■ Exercise: Lines with the word "shipping" in them are the ones to copy from the records.

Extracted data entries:
::::::

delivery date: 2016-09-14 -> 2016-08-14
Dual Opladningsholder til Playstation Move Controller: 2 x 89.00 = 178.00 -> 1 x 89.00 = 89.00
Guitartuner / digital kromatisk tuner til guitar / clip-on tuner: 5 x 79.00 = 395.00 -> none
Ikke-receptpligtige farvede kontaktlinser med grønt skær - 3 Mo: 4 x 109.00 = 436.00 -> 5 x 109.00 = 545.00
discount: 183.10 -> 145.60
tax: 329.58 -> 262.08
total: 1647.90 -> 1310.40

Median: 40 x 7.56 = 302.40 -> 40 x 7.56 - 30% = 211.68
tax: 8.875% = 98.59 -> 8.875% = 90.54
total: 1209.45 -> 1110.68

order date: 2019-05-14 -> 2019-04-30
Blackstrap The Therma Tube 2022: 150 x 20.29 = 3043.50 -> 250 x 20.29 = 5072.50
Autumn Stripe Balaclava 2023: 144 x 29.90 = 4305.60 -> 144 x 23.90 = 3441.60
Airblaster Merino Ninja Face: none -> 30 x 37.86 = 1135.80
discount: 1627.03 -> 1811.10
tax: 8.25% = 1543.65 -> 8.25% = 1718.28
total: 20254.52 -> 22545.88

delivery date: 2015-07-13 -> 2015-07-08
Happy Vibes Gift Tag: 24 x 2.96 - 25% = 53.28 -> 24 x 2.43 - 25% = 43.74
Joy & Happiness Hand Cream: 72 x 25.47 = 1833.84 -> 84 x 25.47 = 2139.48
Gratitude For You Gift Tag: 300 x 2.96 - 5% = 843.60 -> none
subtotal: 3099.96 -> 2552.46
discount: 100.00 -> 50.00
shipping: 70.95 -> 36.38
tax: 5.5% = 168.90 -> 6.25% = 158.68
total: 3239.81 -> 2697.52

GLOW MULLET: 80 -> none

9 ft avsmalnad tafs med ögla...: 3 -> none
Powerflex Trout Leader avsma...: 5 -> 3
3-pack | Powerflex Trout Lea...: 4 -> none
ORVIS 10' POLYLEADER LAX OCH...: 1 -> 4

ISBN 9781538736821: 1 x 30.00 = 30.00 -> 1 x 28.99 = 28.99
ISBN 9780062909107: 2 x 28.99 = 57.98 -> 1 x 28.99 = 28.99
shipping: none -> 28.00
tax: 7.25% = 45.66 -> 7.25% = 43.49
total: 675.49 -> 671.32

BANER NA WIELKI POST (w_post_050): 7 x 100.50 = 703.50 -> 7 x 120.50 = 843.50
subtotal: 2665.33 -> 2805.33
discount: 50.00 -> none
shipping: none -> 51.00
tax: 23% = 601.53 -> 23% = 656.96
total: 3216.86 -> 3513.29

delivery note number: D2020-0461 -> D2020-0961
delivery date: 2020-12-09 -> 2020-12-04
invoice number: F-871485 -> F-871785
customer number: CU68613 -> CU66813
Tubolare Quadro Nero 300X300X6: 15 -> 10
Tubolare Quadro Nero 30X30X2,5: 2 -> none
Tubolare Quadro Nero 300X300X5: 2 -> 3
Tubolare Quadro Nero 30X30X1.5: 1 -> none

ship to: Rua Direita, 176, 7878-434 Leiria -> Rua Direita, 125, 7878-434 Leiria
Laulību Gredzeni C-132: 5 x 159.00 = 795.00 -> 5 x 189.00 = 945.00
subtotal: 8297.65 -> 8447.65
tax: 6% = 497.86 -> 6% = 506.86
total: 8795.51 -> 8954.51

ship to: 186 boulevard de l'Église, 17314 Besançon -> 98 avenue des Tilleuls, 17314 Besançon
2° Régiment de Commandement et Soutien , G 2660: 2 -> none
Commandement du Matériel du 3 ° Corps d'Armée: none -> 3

::::::

■ Result for this exercise:
shipping: 70.95 -> 36.38
shipping: none -> 28.00
shipping: none -> 51.00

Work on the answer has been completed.